Christine Gallagher, L.A.-based author of The Divorce Party Planner and aunt of dancing divorcée Diamond, says her divorce party business has tripled since 2003. She now plans three divorce parties per month, at costs ranging from $5,000 to $20,000 per soiree, and sometimes turns down clients because she’s too busy.
“To me, it marks the changing societal acceptance of divorce. It’s not like the old days where divorce was shameful and you were left out of the dinner party invites,” Gallagher opines.
A recent gathering honoring the divorce of a television writer included a formal “divorce ceremony” complete with one-woman vows beneath a traditional Jewish chuppah.
“It was like, ‘Do you accept the fact that you are now a single woman and your marriage is over? We’re here to honor the rest of your life,’” Gallagher says, invoking the tone of an officiant. “Something symbolic usually happens with their wedding ring. In this case, the woman actually buried it and planted a sunflower over it.”
The bizzo-blasting Alu also reappropriated matrimonial tradition for her divorce party, two-stepping down a makeshift aisle to the sounds of her wedding song, George Straight’s “Cross My Heart,” played backwards.

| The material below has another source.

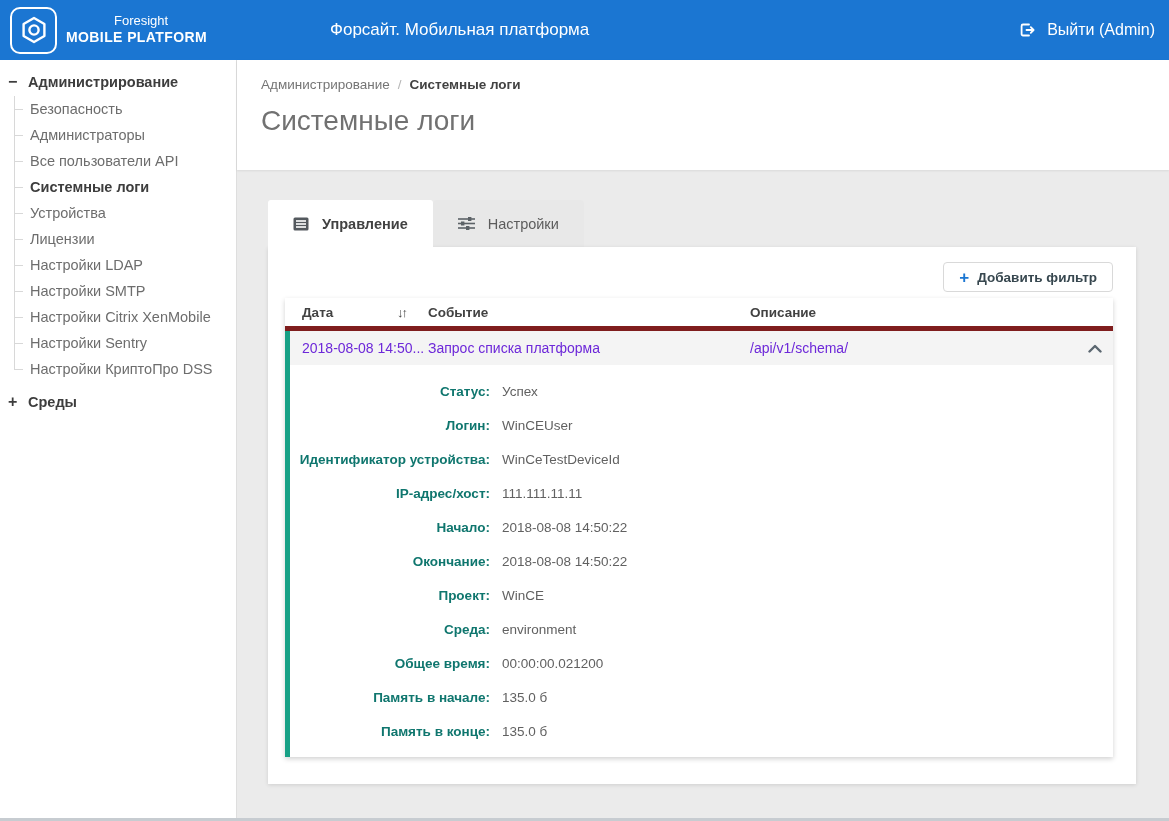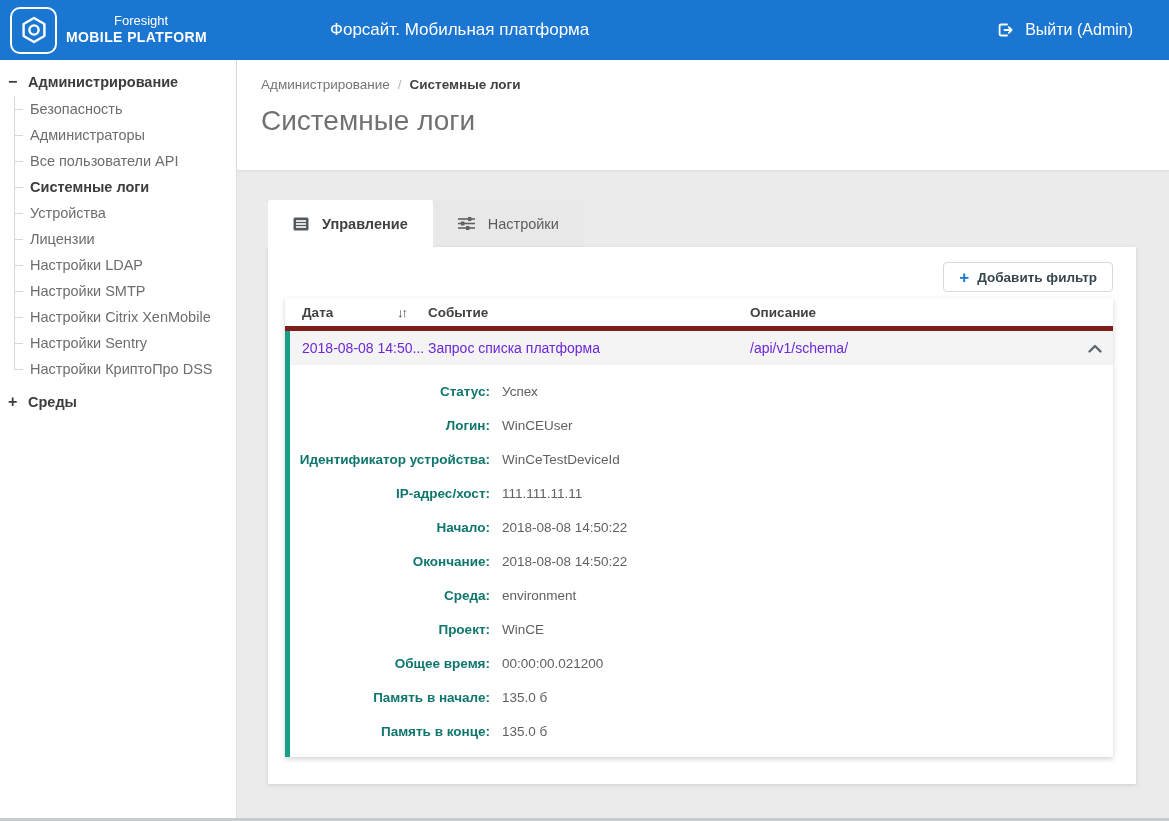"Выйти (Admin)" .logout-btn { right: 36px -> 14px }
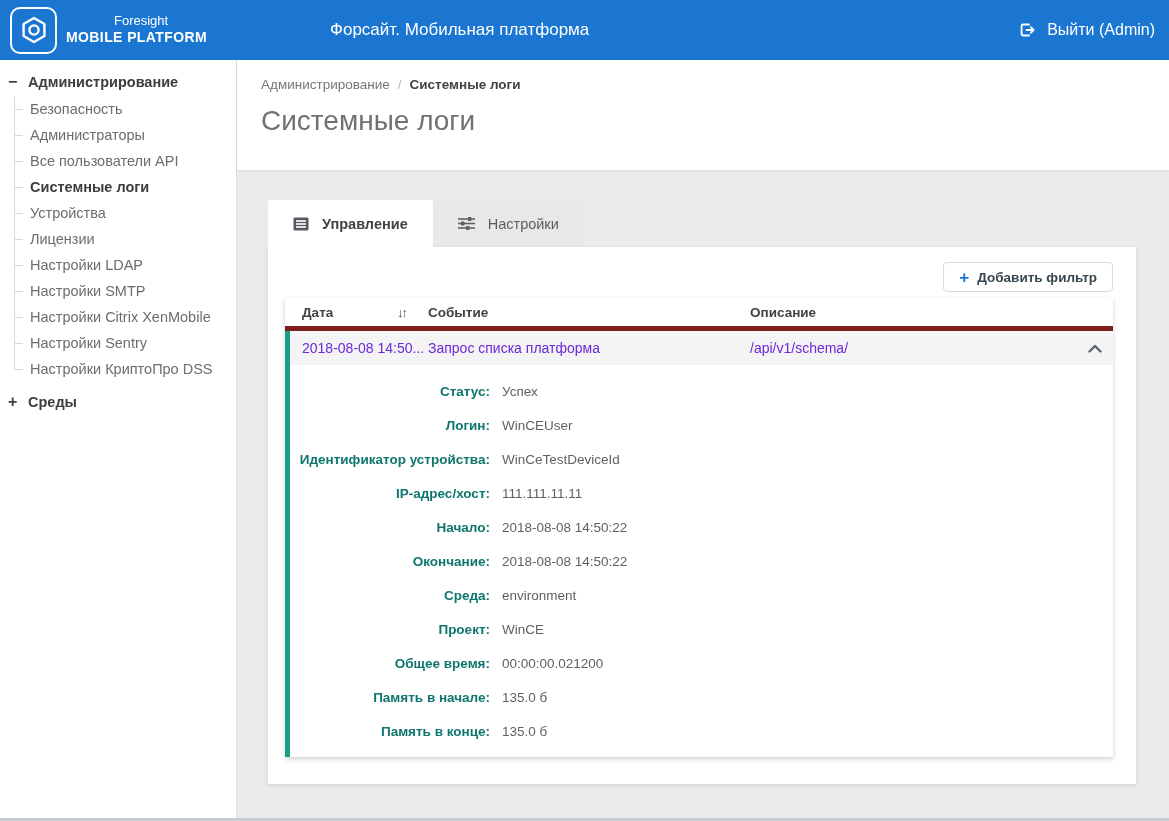"Среда:" div.detail-row { order: before "Проект:" -> after "Проект:" }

“It was like an un-wedding,” Alu explains. “It was kind of to show him, you know what, I am happy. I’m surrounded by people that love me. Even if you don’t love me, I love me.”
Rhodes, who runs the Vegas-based Divorce Party Planner (no affiliation with Gallagher), says she can’t wait for her own divorce party, pending the finalization of her divorce from second husband Jim Rhodes, a prominent Las Vegas contractor.
“Oh, girl,” she says with a whistle. “Mine’s gonna be off the hook.”